I was thinking something like 20+5*tier, where tier is based off the *entire build*. So like, if we start at level 1 and someone is a fighter, then they end up going some gish with level 9 spells they wouldn't be tier 5 or whatever.

toapat
2012-09-24, 09:50 PM
To clarify, I was actually wondering how to do points based off of tiers. I don't... really like the idea of gestalting to attempt to rectify the difference in power levels of tiers, mostly because it causes the players to do more bookwork.

I was thinking something like 20+5*tier, where tier is based off the *entire build*. So like, if we start at level 1 and someone is a fighter, then they end up going some gish with level 9 spells they wouldn't be tier 5 or whatever.

The difference between T2+3 is huge

Tier 2 can and will do anything so long as they are sufficiently prepared.
Tier 3 can do One thing really well, while being competent in other fields, or do nothing badly.

Skills are vastly underrated for skillmonkey classes, but vastly overrated for one hit wonders like the ToB classes.

TuggyNE
2012-09-24, 09:59 PM
The difference between T2+3 is huge

Tier 2 can and will do anything so long as they are sufficiently prepared.
Tier 3 can do One thing really well, while being competent in other fields, or do nothing badly.

That's not exactly correct.
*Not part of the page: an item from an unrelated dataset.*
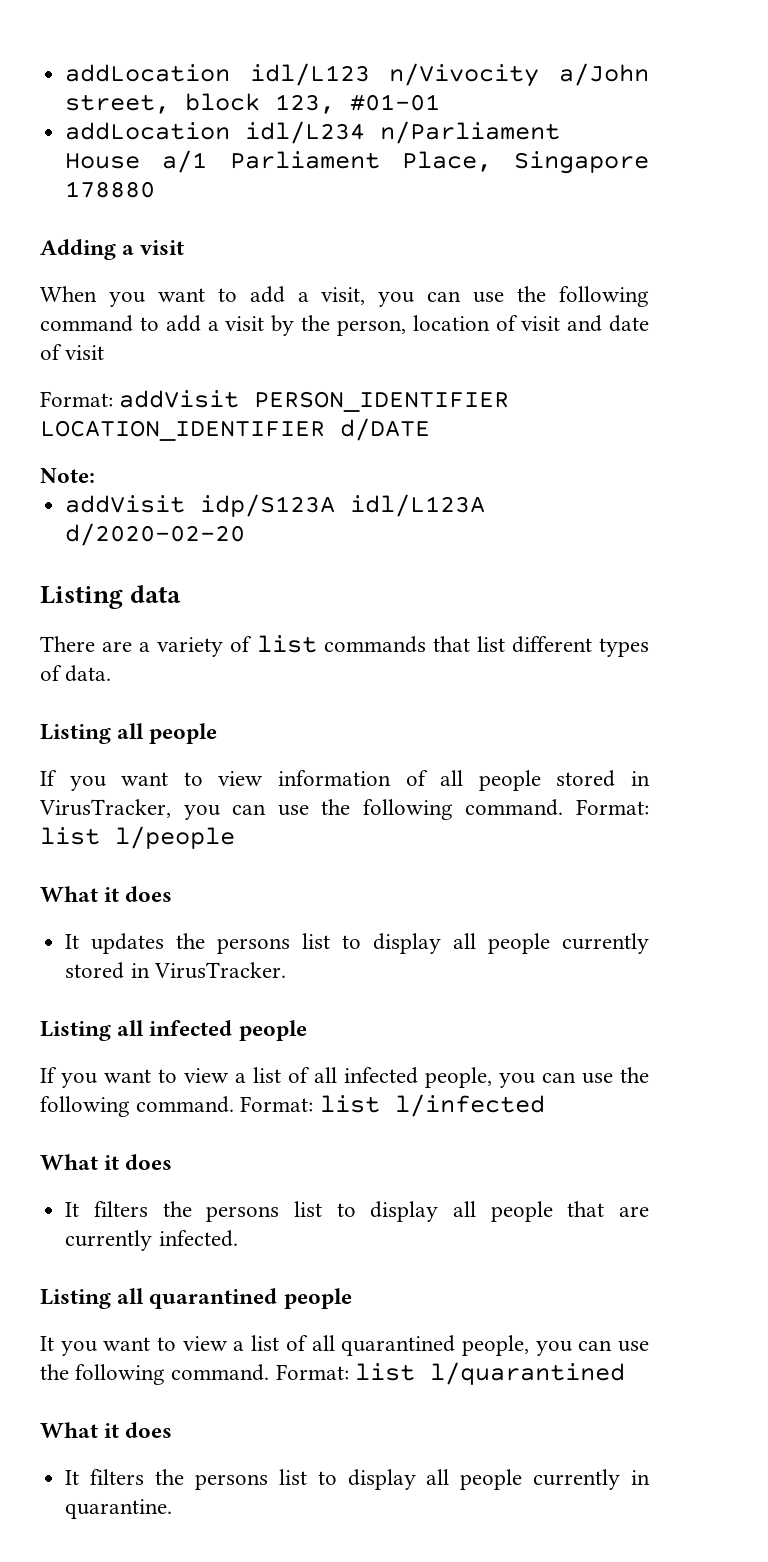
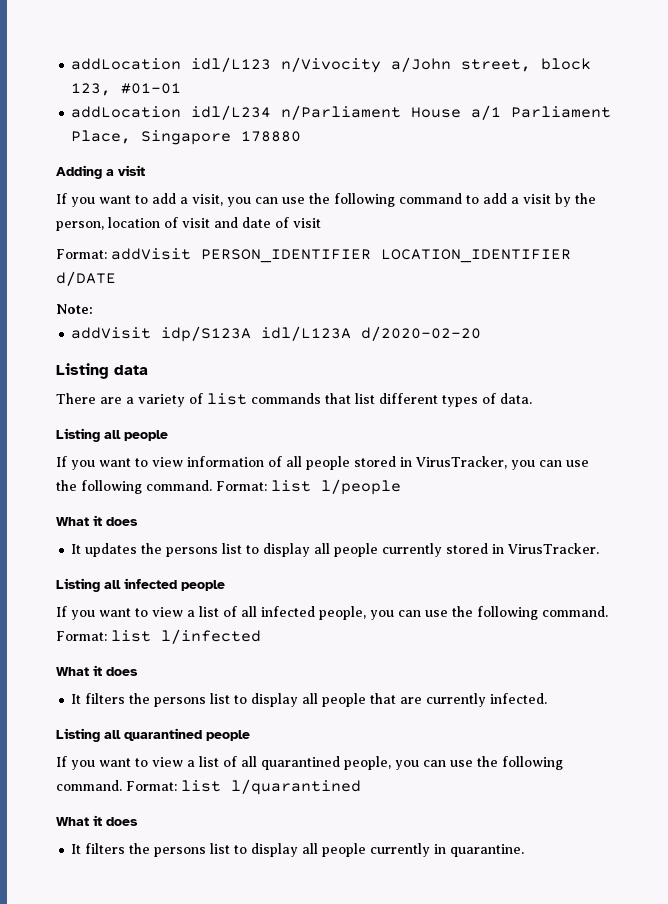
- When you want to add a visit, you can use the following command to add a visit by the person, location of visit and date of visit
+ If you want to add a visit, you can use the following command to add a visit by the person, location of visit and date of visit
- It you want to view a list of all quarantined people, you can use the following command.
+ If you want to view a list of all quarantined people, you can use the following command.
Any given build of a T2 class has one, or a few, extremely powerful options, generally capable of changing the course of a campaign and usually very widely applicable in themselves. T3s do not have anything on that scale; they are either very competent at one specific thing ("making stuff dead with melee damage", say) as well as half-decent in other areas, or are moderately competent at lots of things.
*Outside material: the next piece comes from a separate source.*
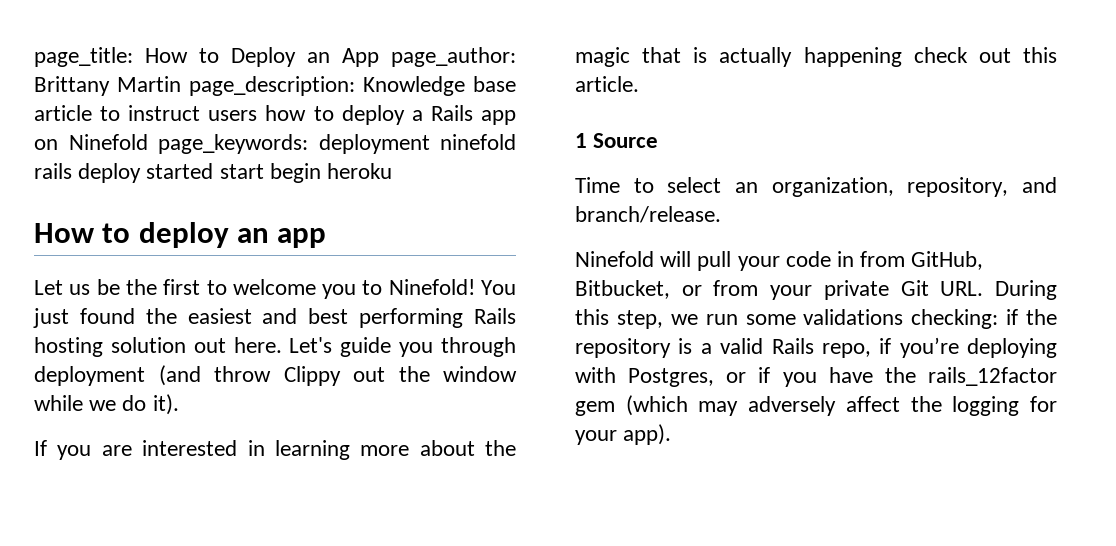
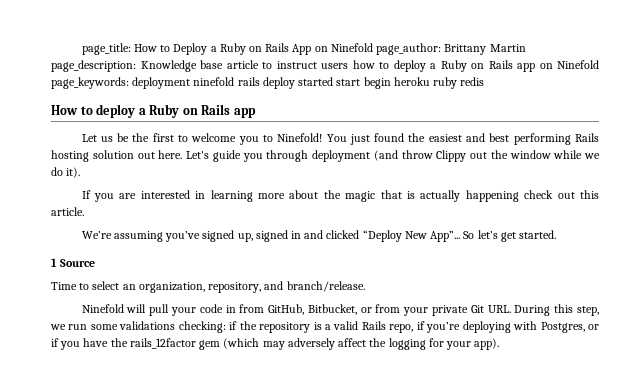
- page_title: How to Deploy an App page_author: Brittany Martin page_description: Knowledge base article to instruct users how to deploy a Rails app on Ninefold page_keywords: deployment ninefold rails deploy started start begin heroku
+ page_title: How to Deploy a Ruby on Rails App on Ninefold page_author: Brittany Martin page_description: Knowledge base article to instruct users how to deploy a Ruby on Rails app on Ninefold page_keywords: deployment ninefold rails deploy started start begin heroku ruby redis
- How to deploy an app
+ How to deploy a Ruby on Rails app
+ We’re assuming you’ve signed up, signed in and clicked “Deploy New App”... So let’s get started.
It's the T1 that is actually able to do anything with enough preparation; they have not merely one or two extremely powerful options, they are able to switch in new selections with impunity and adjust their strategy almost entirely when needed.

The classic T1 is a Wizard, and the classic T2 is a Sorcerer. Same spell list, almost exactly the same tricks, the difference is prepared spellbook vs. spontaneous limited-spells-known.

toapat
2012-09-24, 10:09 PM
That's not exactly correct. Any given build of a T2 class has one, or a few, extremely powerful options, generally capable of changing the course of a campaign and usually very widely applicable in themselves. T3s do not have anything on that scale; they are either very competent at one specific thing ("making stuff dead with melee damage", say) as well as half-decent in other areas, or are moderately competent at lots of things.
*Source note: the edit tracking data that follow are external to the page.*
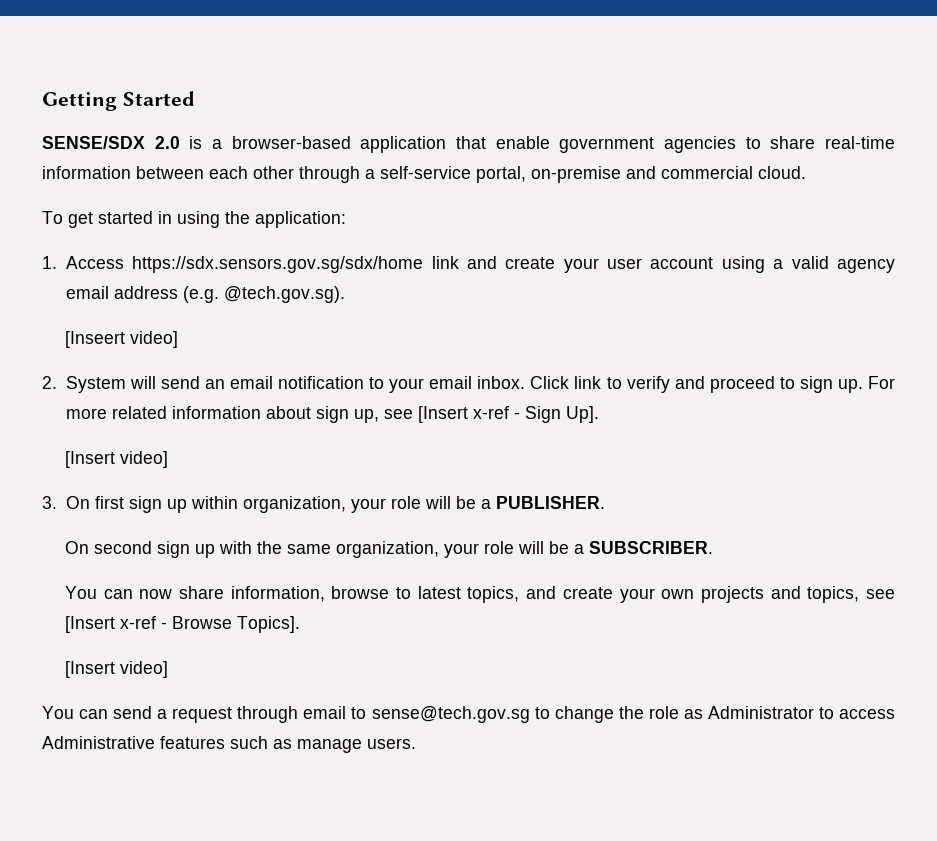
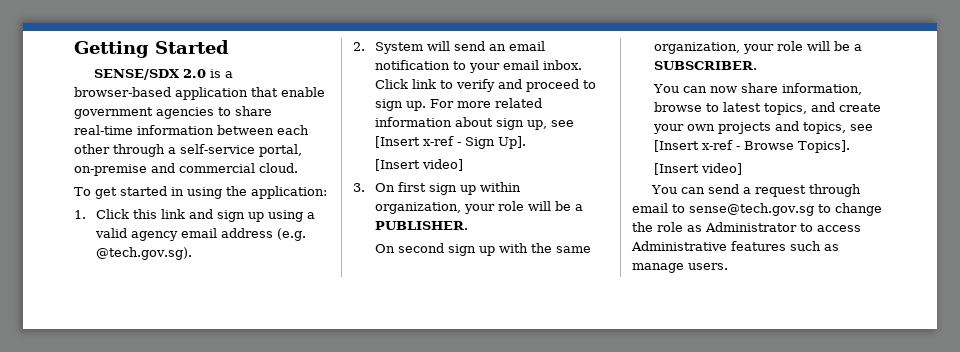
- 1. Access https://sdx.sensors.gov.sg/sdx/home link and create your user account using a valid agency email address (e.g. @tech.gov.sg).
+ 1. Click this link and sign up using a valid agency email address (e.g. @tech.gov.sg).
- [Inseert video]

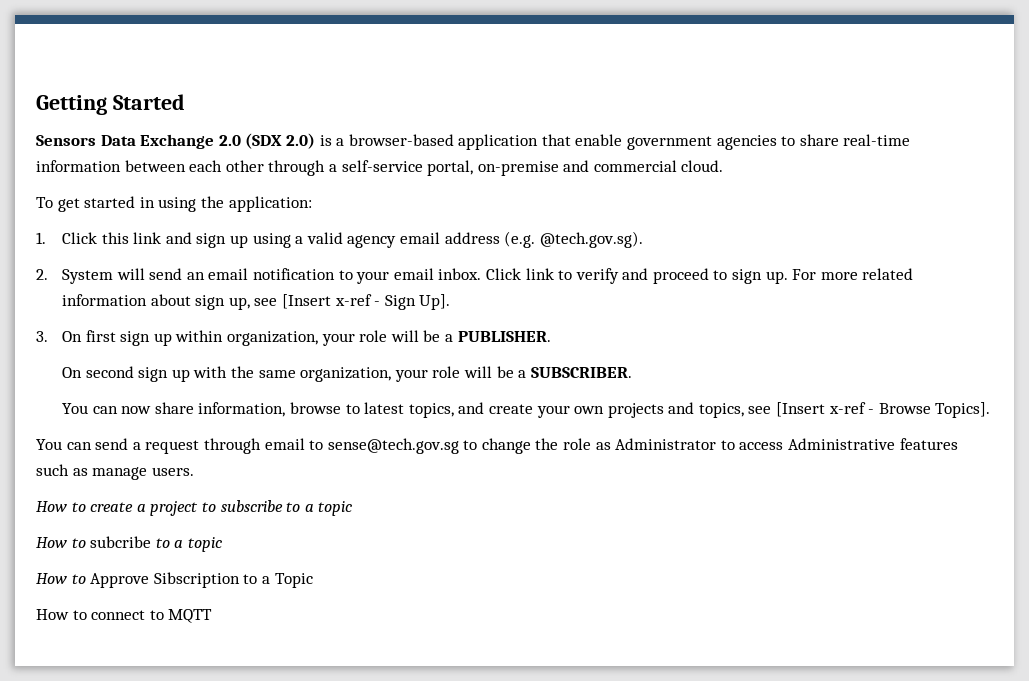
- SENSE/SDX 2.0 is a browser-based application that enable government agencies to share real-time information between each other through a self-service portal, on-premise and commercial cloud.
+ Sensors Data Exchange 2.0 (SDX 2.0) is a browser-based application that enable government agencies to share real-time information between each other through a self-service portal, on-premise and commercial cloud.
  For more related information about sign up, see [Insert x-ref - Sign Up].
- [Insert video]
  You can now share information, browse to latest topics, and create your own projects and topics, see [Insert x-ref - Browse Topics].
- [Insert video]
+ How to create a project to subscribe to a topic
+ How to subcribe to a topic
+ How to Approve Sibscription to a Topic
+ How to connect to MQTT

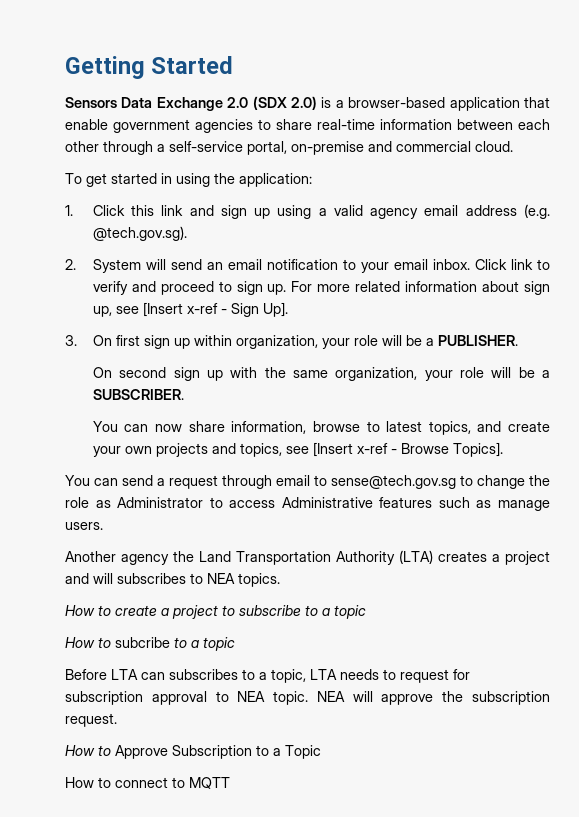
+ Another agency the Land Transportation Authority (LTA) creates a project and will subscribes to NEA topics.
+ Before LTA can subscribes to a topic, LTA needs to request for subscription approval to NEA topic. NEA will approve the subscription request.
- How to Approve Sibscription to a Topic
+ How to Approve Subscription to a Topic

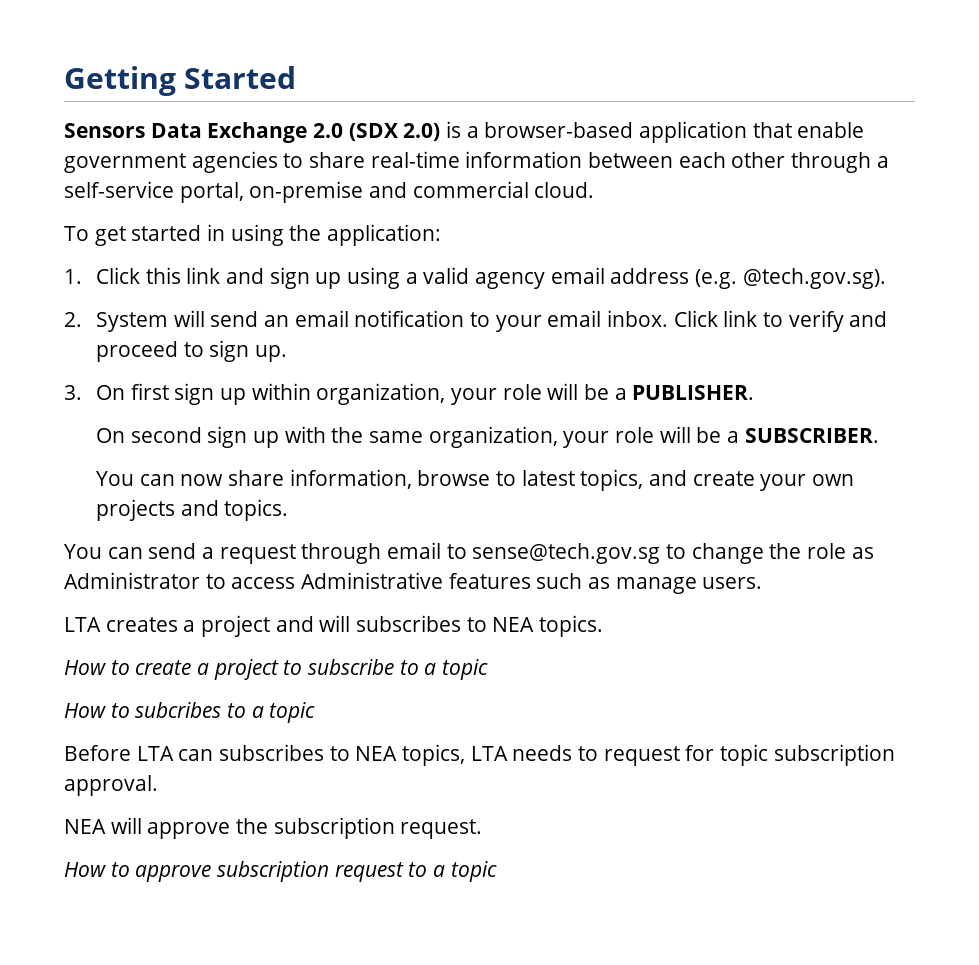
- For more related information about sign up, see [Insert x-ref - Sign Up].
- You can now share information, browse to latest topics, and create your own projects and topics, see [Insert x-ref - Browse Topics].
+ You can now share information, browse to latest topics, and create your own projects and topics.
- Another agency the Land Transportation Authority (LTA) creates a project and will subscribes to NEA topics.
+ LTA creates a project and will subscribes to NEA topics.
- How to subcribe to a topic
+ How to subcribes to a topic
- Before LTA can subscribes to a topic, LTA needs to request for subscription approval to NEA topic. NEA will approve the subscription request.
+ Before LTA can subscribes to NEA topics, LTA needs to request for topic subscription approval.
+ NEA will approve the subscription request.
- How to Approve Subscription to a Topic
- How to connect to MQTT
+ How to approve subscription request to a topic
It's the T1 that is actually able to do anything with enough preparation; they have not merely one or two extremely powerful options, they are able to switch in new selections with impunity and adjust their strategy almost entirely when needed.

The classic T1 is a Wizard, and the classic T2 is a Sorcerer. Same spell list, almost exactly the same tricks, the difference is prepared spellbook vs. spontaneous limited-spells-known.

T2s have alot of options, and are always prepared for the problems they have solutions to.

a T1 can just come back 9 hours later with the solution, regardless of the problem. Even if they do not have 9 hours, they can create 9 hours for themselves with which to have the solution

sdream
2012-09-24, 10:12 PM
To clarify, I was actually wondering how to do points based off of tiers. I don't... really like the idea of gestalting to attempt to rectify the difference in power levels of tiers, mostly because it causes the players to do more bookwork.

I was thinking something like 20+5*tier, where tier is based off the *entire build*. So like, if we start at level 1 and someone is a fighter, then they end up going some gish with level 9 spells they wouldn't be tier 5 or whatever.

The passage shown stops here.